My aunt has shared with me that the grief we have in this life eventually prepares us to be more willing to let go of this life, when it’s time. I see that preparation in me. I’ve done my battle with suicidal depression, and I’m not talking about suicide. I’m talking about coming to terms with the fact that life is short. I’m talking about coming to point where you see that as merciful, instead of tragic. I’m talking about looking at my present life, and saying, “I get it. I get that I’m here for a reason, and it has nothing to do with what I thought that reason was. It might not have anything to do with anything I understand. But, nonetheless, there’s a reason, and I don’t want to screw it up, anymore than what I already have. I will not accept condemnation. The Lord remembers my frame, and He knows that I am made of dirt. On my own, I can’t be expected to do any better than I did. I just don’t want to be on my own anymore. I need help in every little tiny aspect of this life. Moment by moment. Day by day. Minute by minute. God help me.”
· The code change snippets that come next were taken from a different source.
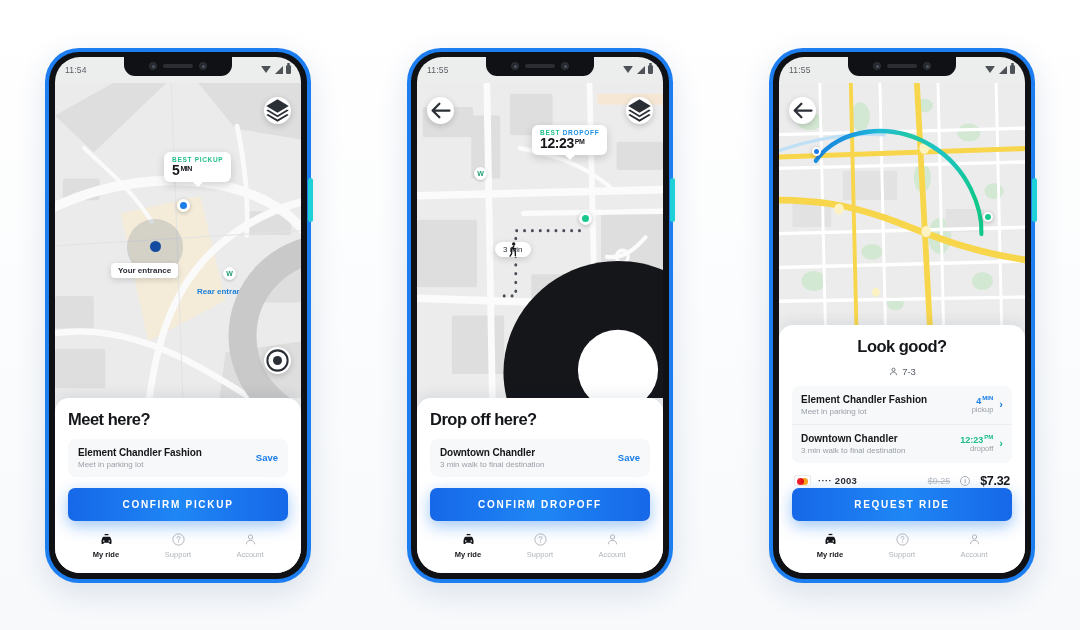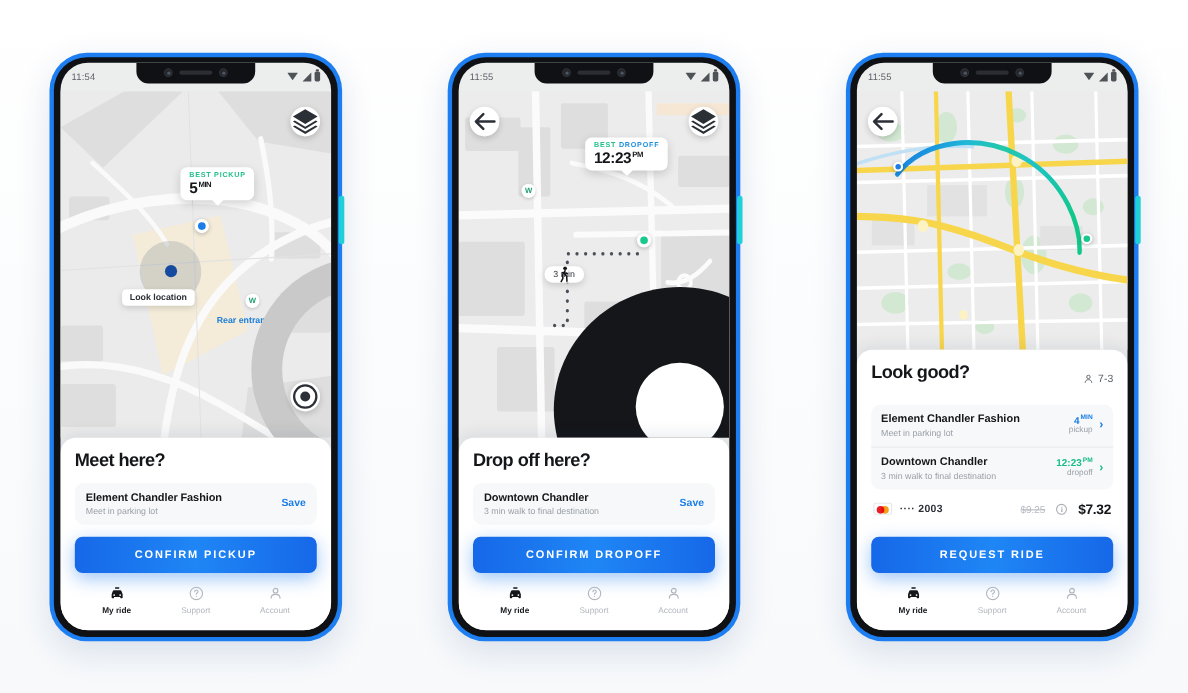--- a/index.html
+++ b/index.html
@@ -148,21 +148,21 @@
     position: relative; z-index: 7; flex: 0 0 auto;
     background: #fff;
     border-top-left-radius: 14px; border-top-right-radius: 14px;
     padding: 12px 13px 0 13px;
     box-shadow: 0 -3px 14px rgba(20,40,80,.09);
   }
   .sheet h1 {
     font-size: 16.5px; font-weight: bold; color: #14161a;
     letter-spacing: -.5px; margin-bottom: 10px;
   }
-  .sheet-head { display: flex; align-items: center; justify-content: space-between; margin-bottom: 9px; }
+  .sheet-head { display: flex; align-items: center; justify-content: space-between; margin-bottom: 9px; flex-direction: column; }
   .pax { display: flex; align-items: center; gap: 3px; font-size: 9.5px; color: #595e66; }
 
   .infocard {
     background: #f7f8f9; border-radius: 8px;
     padding: 8px 10px; margin-bottom: 11px;
     display: flex; align-items: center; justify-content: space-between;
   }
   .infocard .title { font-size: 10px; font-weight: bold; color: #14161a; letter-spacing: -.1px; }
   .infocard .sub { font-size: 8px; color: #9aa0a8; margin-top: 2px; }
   .savelink { font-size: 9.5px; font-weight: bold; color: #1a7de8; cursor: pointer; }
@@ -177,21 +177,21 @@
   .rr-time { text-align: right; line-height: 1.15; }
   .rr-time .v { font-size: 9px; font-weight: bold; }
   .rr-time .v sup { font-size: 6px; margin-left: 1px; }
   .rr-time .l { font-size: 7.5px; color: #9aa0a8; padding-left: 36px; }
   .blue { color: #1a7de8; }
   .green { color: #19bd87; }
   .chev { font-size: 11px; font-weight: bold; line-height: 1; }
 
   .payrow {
     display: flex; align-items: center; justify-content: space-between;
-    padding: 2px 2px 18px 2px;
+    padding: 2px 2px 0 2px;
   }
   .payleft { display: flex; align-items: center; gap: 7px; }
   .card-mc { width: 17px; height: 11px; border-radius: 2px; background: #fff; border: 1px solid #e6e7e9; position: relative; }
   .card-mc i { position: absolute; top: 2px; width: 7px; height: 7px; border-radius: 50%; }
   .card-mc i.r { left: 2px; background: #eb1c26; }
   .card-mc i.y { left: 6px; background: #f79f1a; mix-blend-mode: multiply; }
   .pan { font-size: 9.5px; font-weight: bold; color: #2b2f36; letter-spacing: .3px; }
   .payright { display: flex; align-items: center; gap: 10px; text-align: center; }
   .oldprice { font-size: 9px; color: #b5bac1; text-decoration: line-through; }
   .infoi {
@@ -277,21 +277,21 @@
           </div>
           <div class="map-btn btn-locate">
             <svg width="15" height="15" viewBox="0 0 24 24">
               <circle cx="12" cy="12" r="9" fill="none" stroke="#2b2f36" stroke-width="1.8"></circle>
               <circle cx="12" cy="12" r="4" fill="#2b2f36"></circle>
             </svg>
           </div>
 
           <div class="halo" style="left:72px; top:136px;"></div>
           <div class="dot-loc" style="left:95px; top:158px;"></div>
-          <div class="chip-plain" style="left:56px; top:180px;">Look location</div>
+          <div class="chip-plain" style="left:56px; top:180px;">Your entrance</div>
 
           <div class="tooltip" style="left:109px; top:69px;">
             <div class="tt-cap">BEST PICKUP</div>
             <div class="tt-val">
               <span>5</span><sup>MIN</sup>
             </div>
           </div>
           <div class="dot-blue" style="left:122px; top:116px;"></div>
 
           <div class="poi-w" style="left:168px; top:184px;">W</div>

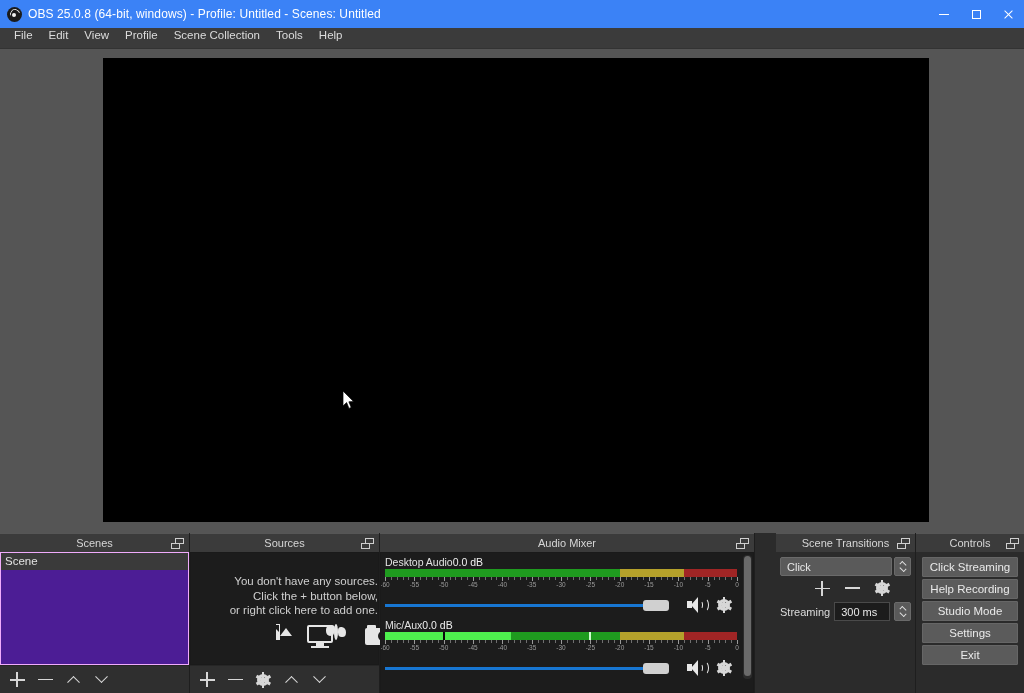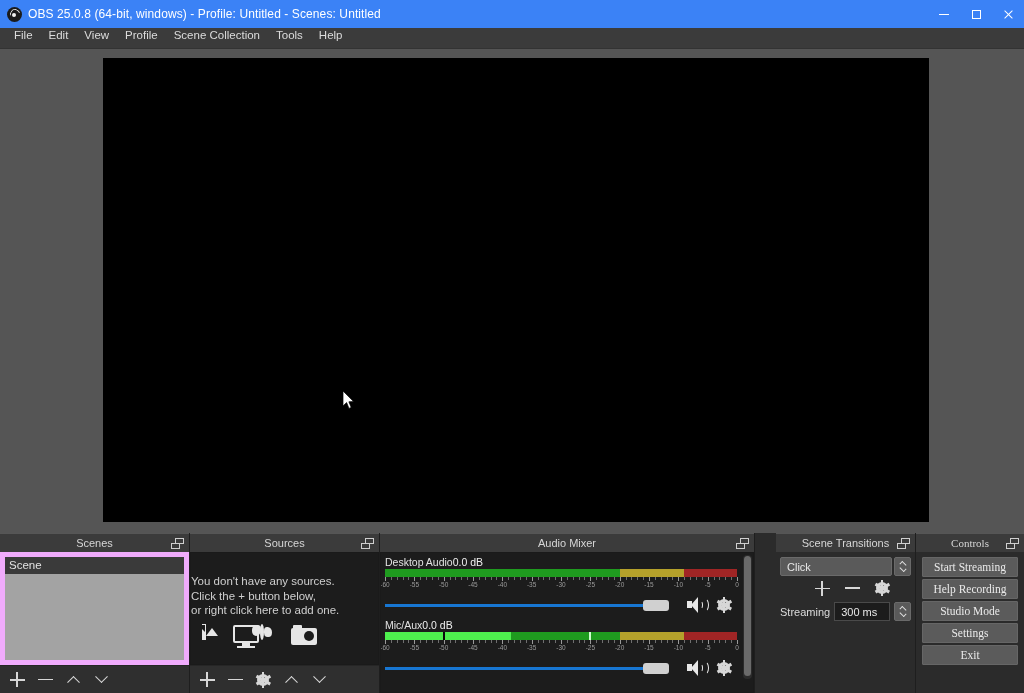--- a/index.html
+++ b/index.html
@@ -68,21 +68,21 @@
     display:flex; align-items:center; justify-content:center;
     font-size:11px; color:#d6d6d6; border-top:1px solid #565656;
   }
   .dock-icon { position:absolute; right:5px; top:4px; width:13px; height:11px; }
   .dk-r1 { position:absolute; right:0; top:0; width:9px; height:6px; border:1.4px solid #cfcfcf; background:#3b3b3b; }
   .dk-r2 { position:absolute; left:0; bottom:0; width:9px; height:6px; border:1.4px solid #cfcfcf; background:#3b3b3b; }
   .dock-body { flex:1 1 auto; position:relative; min-height:0; }
 
   
   .scenes-dock { width:190px; }
-  .scene-list { background:#a3a3a3; height:calc(100% - 28px); border:5px solid #f0abfc; }
+  .scene-list { background:#4c1d95; height:calc(100% - 28px); border:1px solid #f0abfc; }
   .scene-row {
     height:17px; line-height:17px; padding-left:4px; font-size:11.5px; color:#e2e2e2;
     background:#3a3a3a;
   }
   .toolstrip {
     height:28px; flex:0 0 28px; background:#2f2f2f; display:flex; align-items:center;
     padding-left:4px; gap:2px; border-top:1px solid #262626;
   }
   .tsbtn {
     width:26px; height:24px; display:flex; align-items:center; justify-content:center;
@@ -101,21 +101,21 @@
     border:3.2px solid currentColor;
   }
   .ic-gear .sp { position:absolute; left:5.6px; top:-1px; width:2.8px; height:16px; background:currentColor; }
   .ic-gear .sp:nth-child(3) { transform:rotate(60deg); }
   .ic-gear .sp:nth-child(4) { transform:rotate(120deg); }
 
   
   .sources-dock { width:190px; }
   .sources-empty {
     background:#1c1c1c; height:calc(100% - 28px); border:1px solid #1a1a1a;
-    display:flex; flex-direction:column; align-items:flex-start; justify-content:center;
+    display:flex; flex-direction:column; align-items:flex-end; justify-content:center;
     color:#cfcfcf; font-size:11.5px; line-height:14.5px; text-align:center; padding-top:4px;
   }
   .src-icons { display:flex; gap:3px; margin-top:7px; color:#e6e6e6; }
   .si { width:26px; height:22px; position:relative; }
   
   .si-img { border:2px solid currentColor; width:20px; height:24px; position:relative; overflow:hidden; }
   .si-img::before {
     content:""; position:absolute; right:-1px; top:-1px; border-width:0 7px 7px 0;
     border-style:solid; border-color:transparent #1c1c1c transparent transparent;
   }
@@ -196,21 +196,21 @@
   .sp-ar.dn { transform:rotate(-135deg) translate(1px,1px); }
   .trans-tools { display:flex; justify-content:flex-end; align-items:center; gap:4px; height:24px; padding-right:16px; }
   .dur-row { display:flex; align-items:center; gap:4px; margin-top:2px; }
   .dur-label { font-size:11px; color:#dcdcdc; }
   .dur-field {
     flex:1 1 auto; height:19px; background:#1c1c1c; border:1px solid #4a4a4a;
     display:flex; align-items:center; padding-left:6px; font-size:11px; color:#e8e8e8;
   }
 
   
-  .ctrl-dock { flex:1 1 auto;font-family:Liberation Serif, serif; }
+  .ctrl-dock { flex:1 1 auto; }
   .ctrl-body { padding:5px 6px 0 6px; display:flex; flex-direction:column; gap:2px; }
   .ctrl-btn {
     height:20px; background:#5b5b5b; border:1px solid #666; border-radius:1px;
     display:flex; align-items:center; justify-content:center;
     font-size:11.5px; color:#eaeaea;
   }
 
   
   .cursor { position:absolute; left:343px; top:391px; width:12px; height:19px; pointer-events:none; }
 </style>
@@ -612,21 +612,21 @@
 
     <div class="dock ctrl-dock">
       <div class="dock-title">
         <span>Controls</span>
         <span class="dock-icon">
             <i class="dk-r1"></i>
             <i class="dk-r2"></i>
           </span>
       </div>
       <div class="dock-body ctrl-body">
-        <div class="ctrl-btn">Start Streaming</div>
+        <div class="ctrl-btn">Click Streaming</div>
         <div class="ctrl-btn">Help Recording</div>
         <div class="ctrl-btn">Studio Mode</div>
         <div class="ctrl-btn">Settings</div>
         <div class="ctrl-btn">Exit</div>
       </div>
     </div>
 
   </div>
 
   <svg class="cursor" viewBox="0 0 12 19" style="left: 343px; top: 391px;">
So, this year will be my year to focus on redemption. (Thank you, Tarla, for speaking that!) It’s a beautiful thing. It is an essential component of our humanity, the central need for every heart. It is why we love to fix up old cars and old houses, or in my case, old sewing machines. Every “old ruin” we “restore” gives us hope for our own spirits, for our own lives, and for our own futures. And so this year, I will restore. I will work to rebuild, and let redemption have it’s way, and play itself out in my life. I’m beginning to think that redemption is really all of what life is about. Because redemption is simply love, applied to a wound, for healing.
So that’s my outlook for 2012. So let it be written. So let it be done.
Redeemed. How I love to proclaim it!